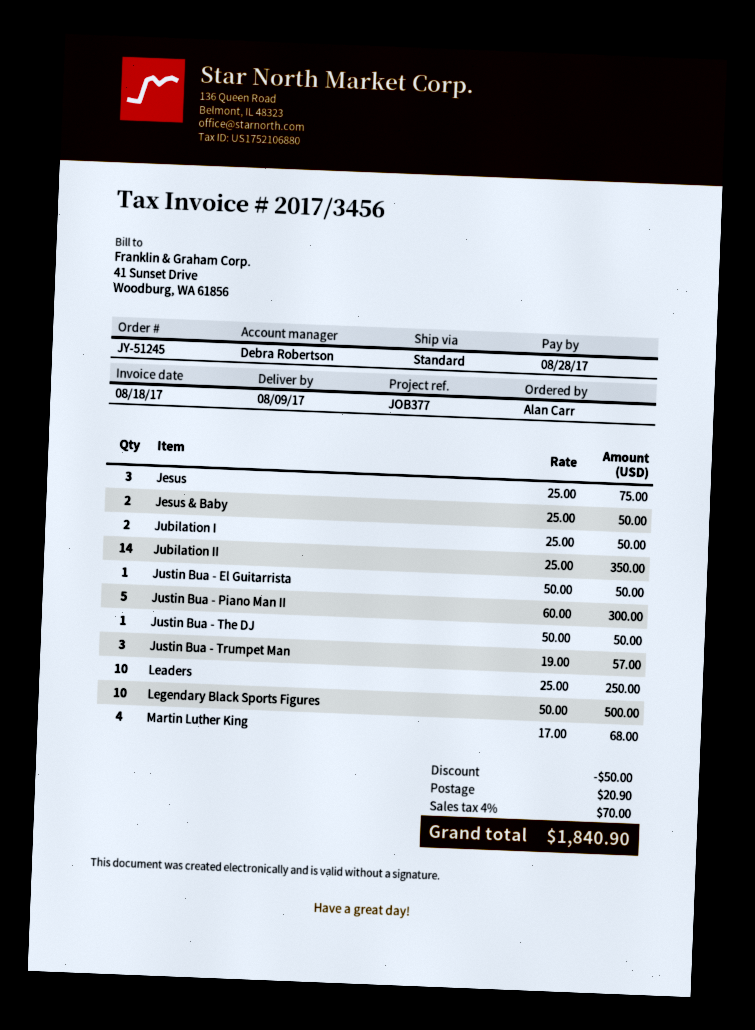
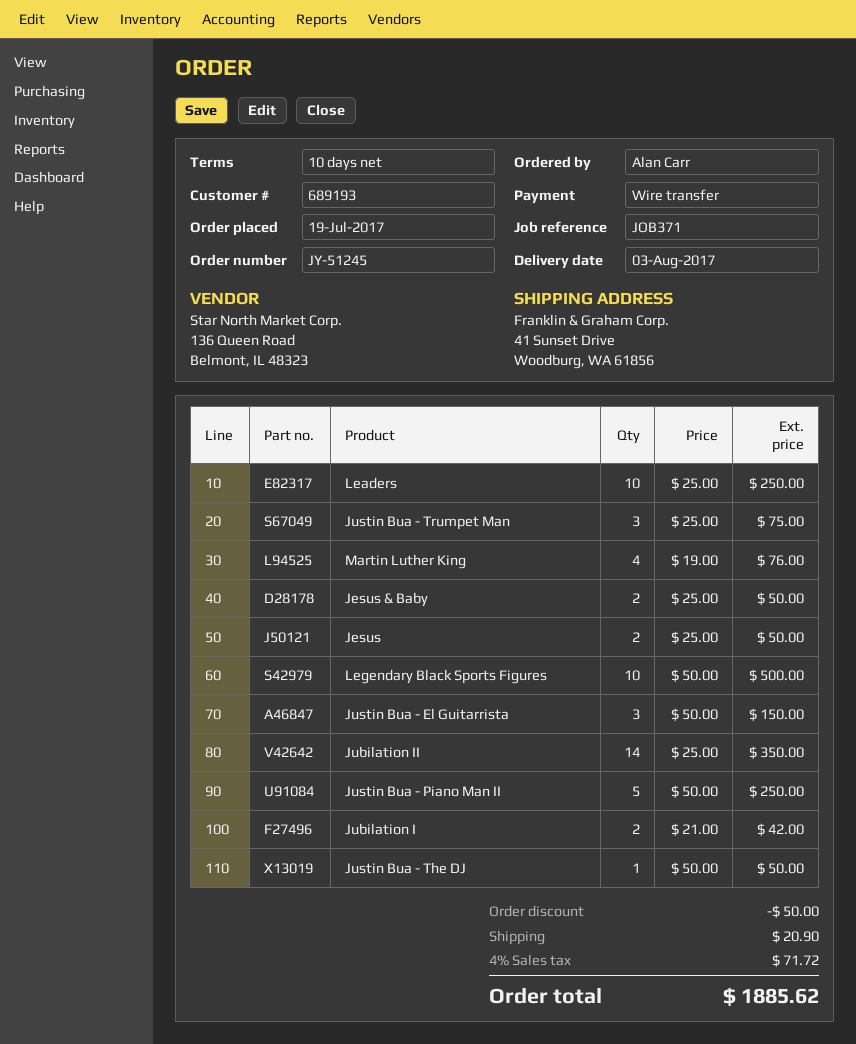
delivery date: 2017-08-09 -> 2017-08-03
reference: JOB377 -> JOB371
Jesus: 3 x 25.00 = 75.00 -> 2 x 25.00 = 50.00
Jubilation I: 2 x 25.00 = 50.00 -> 2 x 21.00 = 42.00
Justin Bua - El Guitarrista: 1 x 50.00 = 50.00 -> 3 x 50.00 = 150.00
Justin Bua - Piano Man II: 5 x 60.00 = 300.00 -> 5 x 50.00 = 250.00
Justin Bua - Trumpet Man: 3 x 19.00 = 57.00 -> 3 x 25.00 = 75.00
Martin Luther King: 4 x 17.00 = 68.00 -> 4 x 19.00 = 76.00
tax: 4% = 70.00 -> 4% = 71.72
total: 1840.90 -> 1885.62

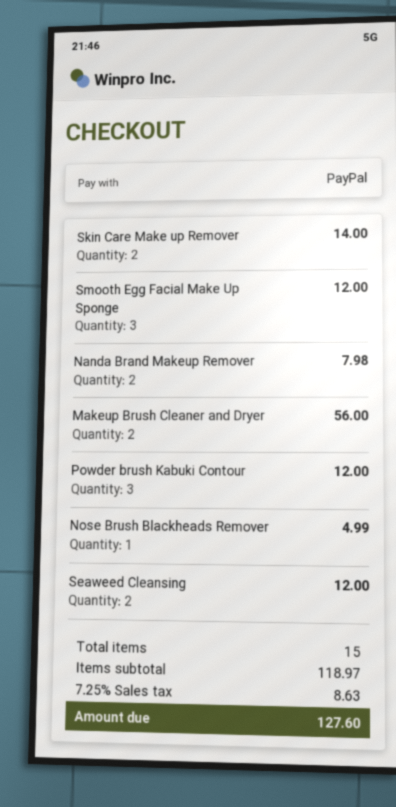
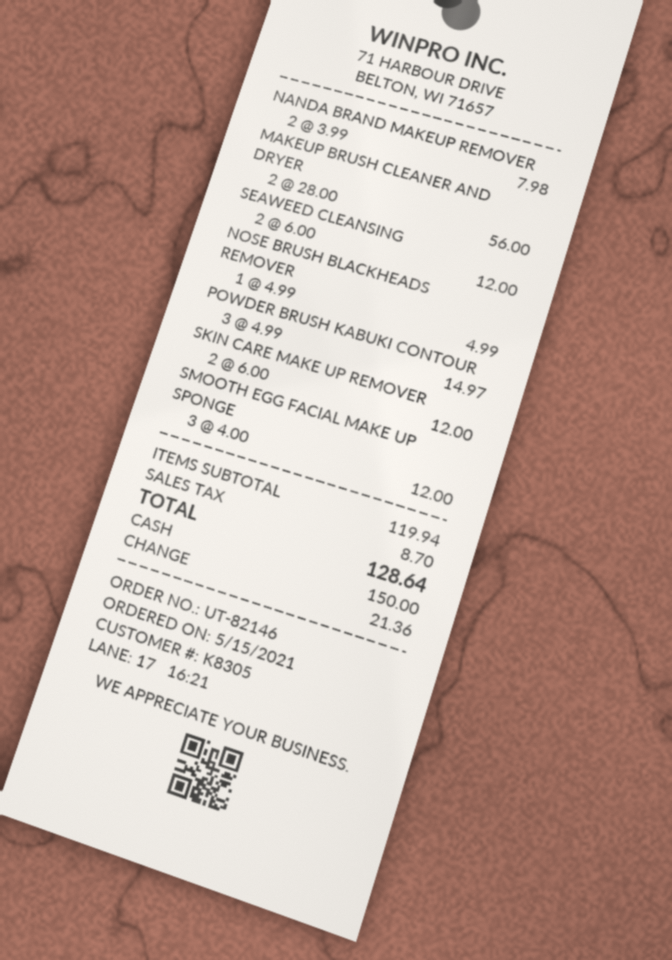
payment method: PayPal -> cash
Skin Care Make up Remover: 2 for 14.00 -> 2 for 12.00
Powder brush Kabuki Contour: 3 for 12.00 -> 3 for 14.97
subtotal: 118.97 -> 119.94
tax: 8.63 -> 8.70
total: 127.60 -> 128.64

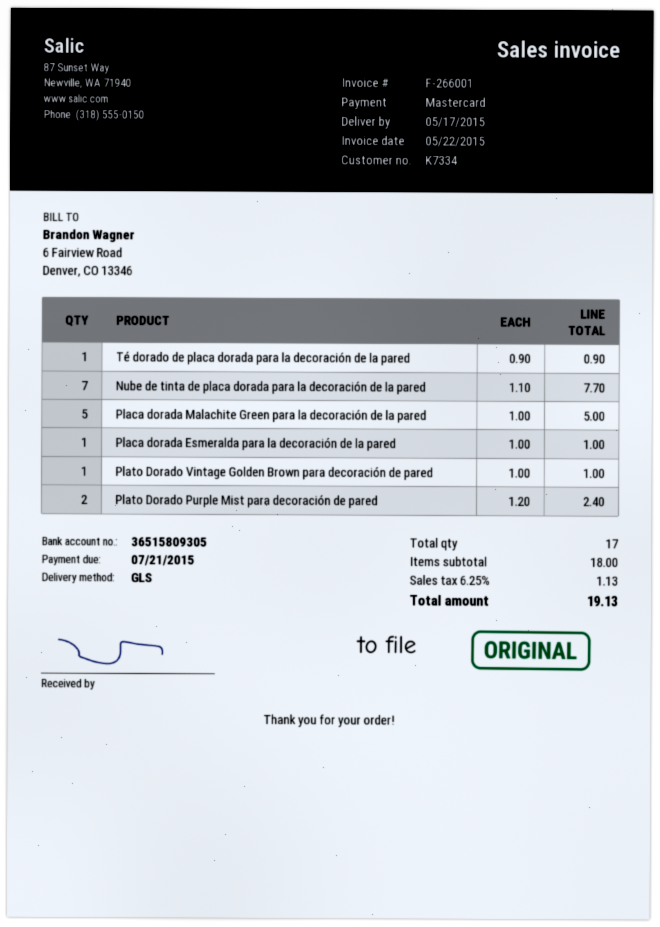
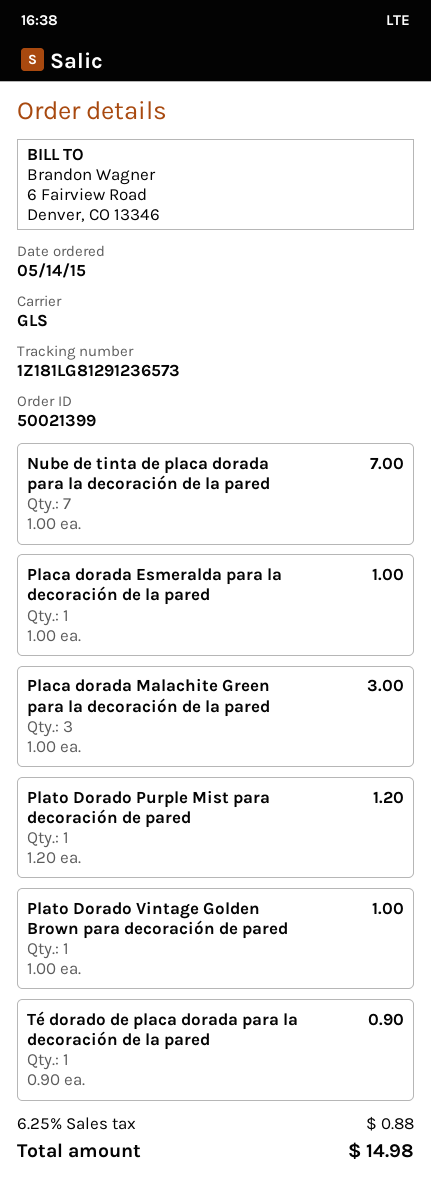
Nube de tinta de placa dorada para la decoración de la pared: 7 x 1.10 = 7.70 -> 7 x 1.00 = 7.00
Placa dorada Malachite Green para la decoración de la pared: 5 x 1.00 = 5.00 -> 3 x 1.00 = 3.00
Plato Dorado Purple Mist para decoración de pared: 2 x 1.20 = 2.40 -> 1 x 1.20 = 1.20
tax: 6.25% = 1.13 -> 6.25% = 0.88
total: 19.13 -> 14.98

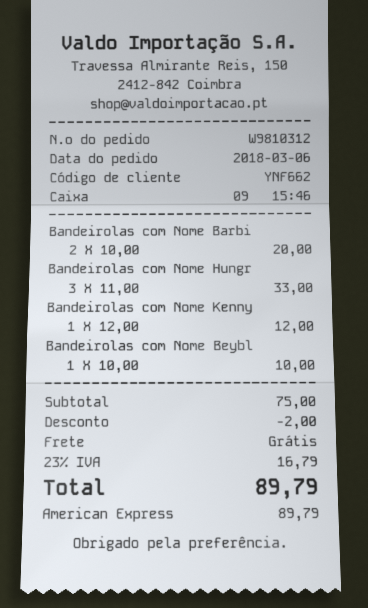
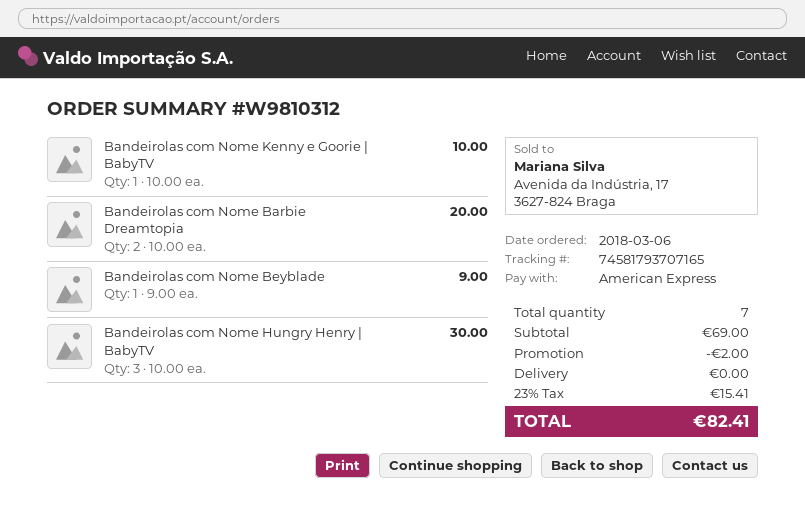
Bandeirolas com Nome Hungr: 3 x 11.00 = 33.00 -> 3 x 10.00 = 30.00
Bandeirolas com Nome Kenny: 1 x 12.00 = 12.00 -> 1 x 10.00 = 10.00
Bandeirolas com Nome Beybl: 1 x 10.00 = 10.00 -> 1 x 9.00 = 9.00
subtotal: 75.00 -> 69.00
tax: 23% = 16.79 -> 23% = 15.41
total: 89.79 -> 82.41

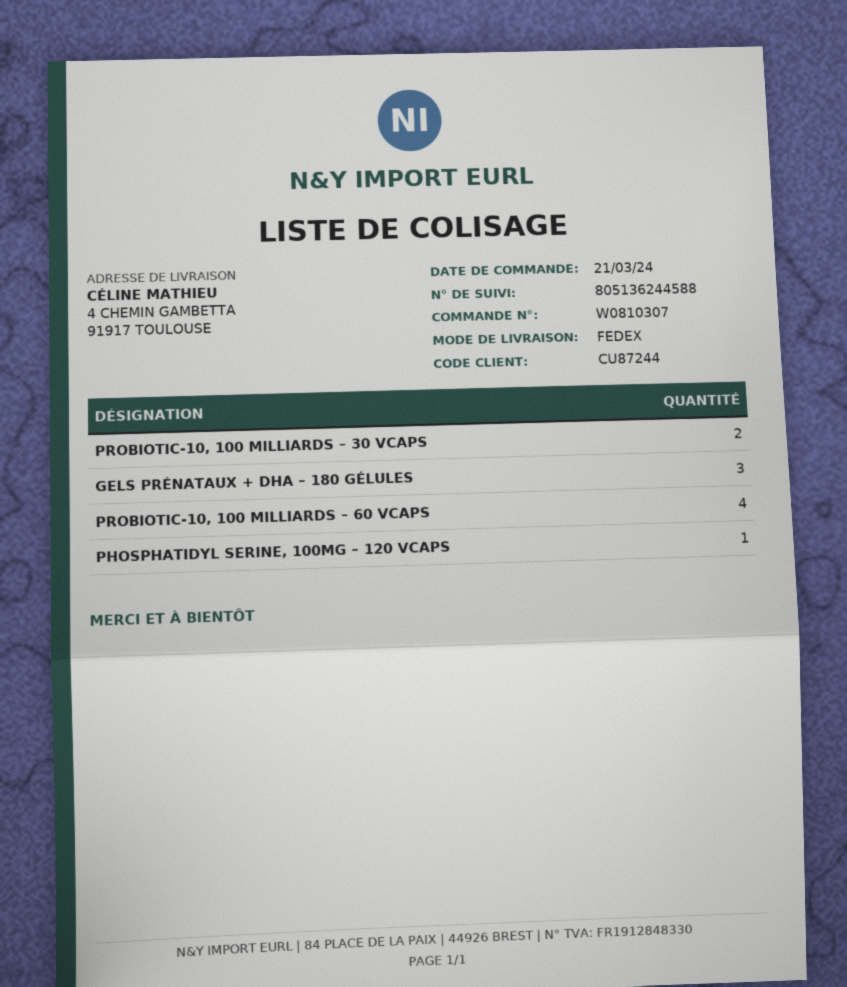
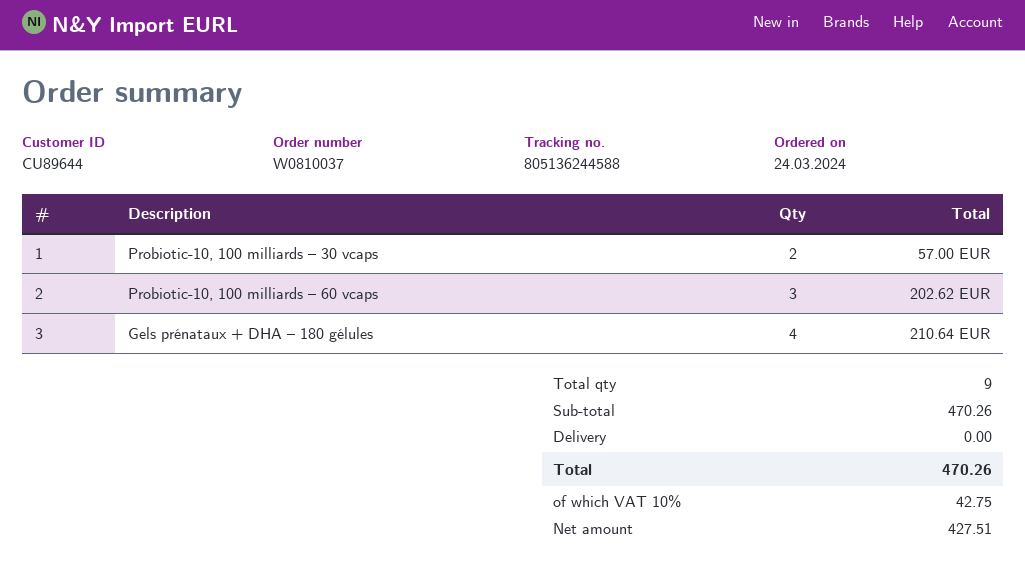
order number: W0810307 -> W0810037
order date: 2024-03-21 -> 2024-03-24
customer number: CU87244 -> CU89644
GELS PRÉNATAUX + DHA – 180 GÉLULES: 3 -> 4
PROBIOTIC-10, 100 MILLIARDS – 60 VCAPS: 4 -> 3
PHOSPHATIDYL SERINE, 100MG – 120 VCAPS: 1 -> none

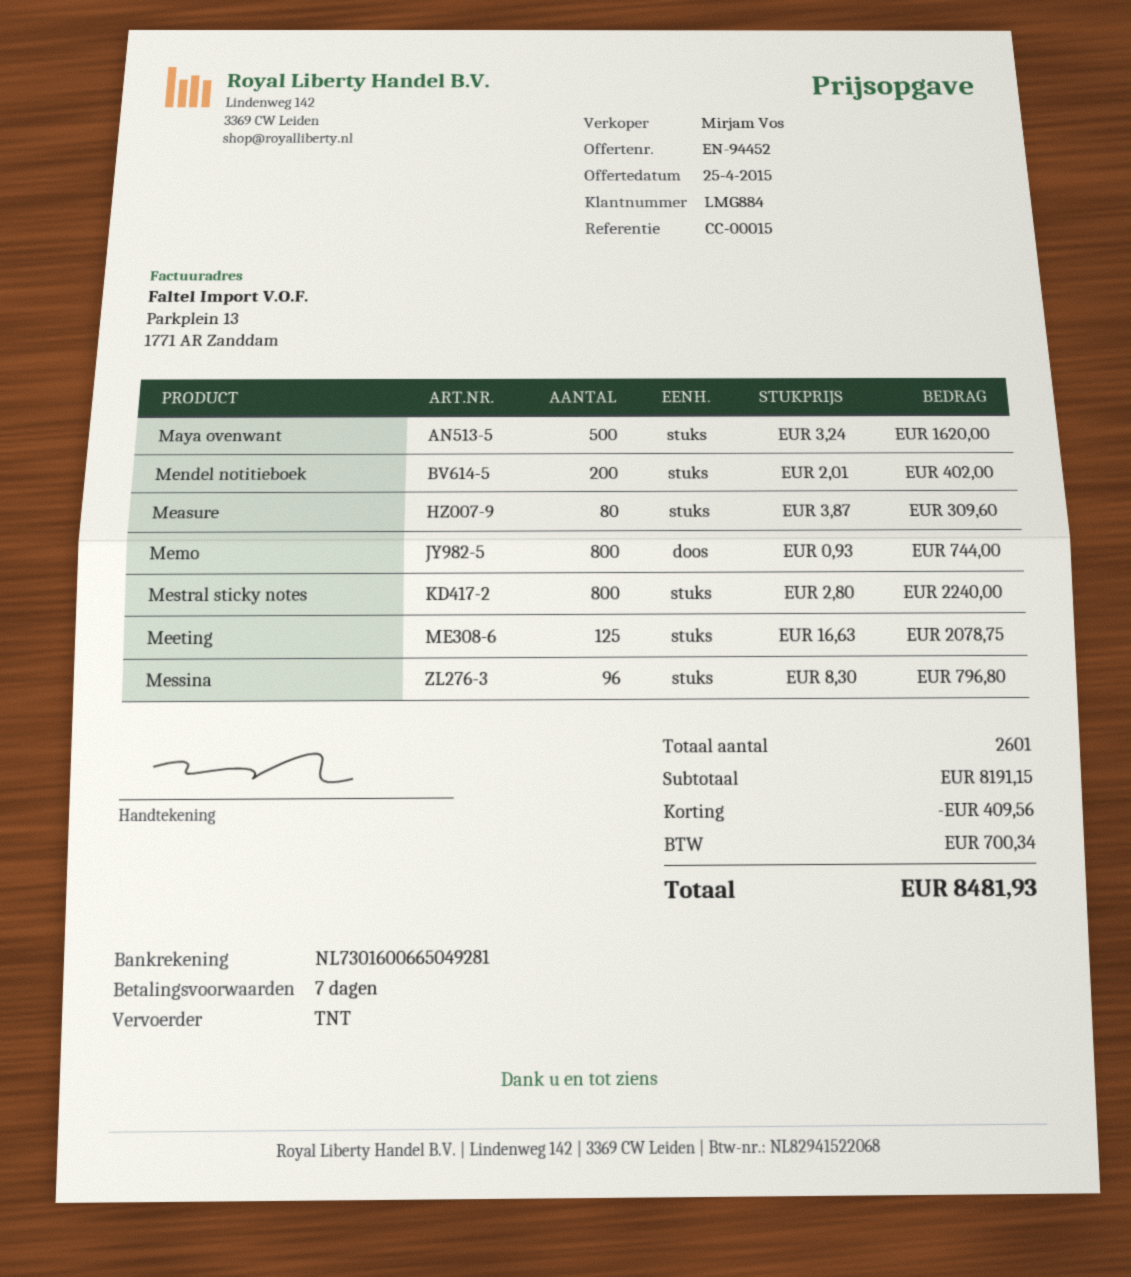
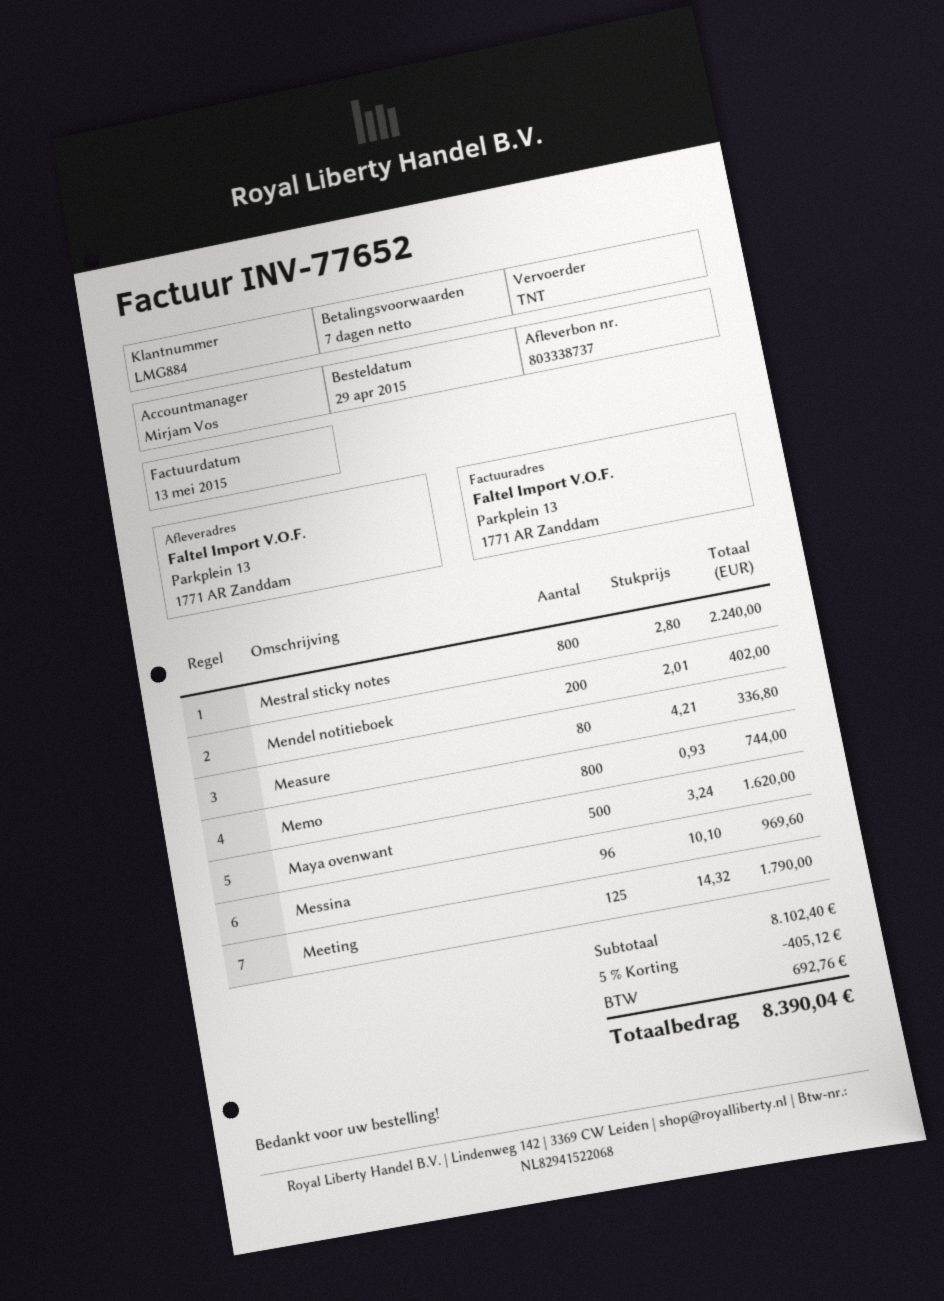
Measure: 80 x 3.87 = 309.60 -> 80 x 4.21 = 336.80
Meeting: 125 x 16.63 = 2078.75 -> 125 x 14.32 = 1790.00
Messina: 96 x 8.30 = 796.80 -> 96 x 10.10 = 969.60
subtotal: 8191.15 -> 8102.40
discount: 409.56 -> 405.12
tax: 700.34 -> 692.76
total: 8481.93 -> 8390.04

****************************************

» Work required
Images are to be skipped, and each line above is to be returned exactly.

» Answer below
delivery date: 2017-08-09 -> 2017-08-03
reference: JOB377 -> JOB371
Jesus: 3 x 25.00 = 75.00 -> 2 x 25.00 = 50.00
Jubilation I: 2 x 25.00 = 50.00 -> 2 x 21.00 = 42.00
Justin Bua - El Guitarrista: 1 x 50.00 = 50.00 -> 3 x 50.00 = 150.00
Justin Bua - Piano Man II: 5 x 60.00 = 300.00 -> 5 x 50.00 = 250.00
Justin Bua - Trumpet Man: 3 x 19.00 = 57.00 -> 3 x 25.00 = 75.00
Martin Luther King: 4 x 17.00 = 68.00 -> 4 x 19.00 = 76.00
tax: 4% = 70.00 -> 4% = 71.72
total: 1840.90 -> 1885.62

payment method: PayPal -> cash
Skin Care Make up Remover: 2 for 14.00 -> 2 for 12.00
Powder brush Kabuki Contour: 3 for 12.00 -> 3 for 14.97
subtotal: 118.97 -> 119.94
tax: 8.63 -> 8.70
total: 127.60 -> 128.64

Nube de tinta de placa dorada para la decoración de la pared: 7 x 1.10 = 7.70 -> 7 x 1.00 = 7.00
Placa dorada Malachite Green para la decoración de la pared: 5 x 1.00 = 5.00 -> 3 x 1.00 = 3.00
Plato Dorado Purple Mist para decoración de pared: 2 x 1.20 = 2.40 -> 1 x 1.20 = 1.20
tax: 6.25% = 1.13 -> 6.25% = 0.88
total: 19.13 -> 14.98

Bandeirolas com Nome Hungr: 3 x 11.00 = 33.00 -> 3 x 10.00 = 30.00
Bandeirolas com Nome Kenny: 1 x 12.00 = 12.00 -> 1 x 10.00 = 10.00
Bandeirolas com Nome Beybl: 1 x 10.00 = 10.00 -> 1 x 9.00 = 9.00
subtotal: 75.00 -> 69.00
tax: 23% = 16.79 -> 23% = 15.41
total: 89.79 -> 82.41

order number: W0810307 -> W0810037
order date: 2024-03-21 -> 2024-03-24
customer number: CU87244 -> CU89644
GELS PRÉNATAUX + DHA – 180 GÉLULES: 3 -> 4
PROBIOTIC-10, 100 MILLIARDS – 60 VCAPS: 4 -> 3
PHOSPHATIDYL SERINE, 100MG – 120 VCAPS: 1 -> none

Measure: 80 x 3.87 = 309.60 -> 80 x 4.21 = 336.80
Meeting: 125 x 16.63 = 2078.75 -> 125 x 14.32 = 1790.00
Messina: 96 x 8.30 = 796.80 -> 96 x 10.10 = 969.60
subtotal: 8191.15 -> 8102.40
discount: 409.56 -> 405.12
tax: 700.34 -> 692.76
total: 8481.93 -> 8390.04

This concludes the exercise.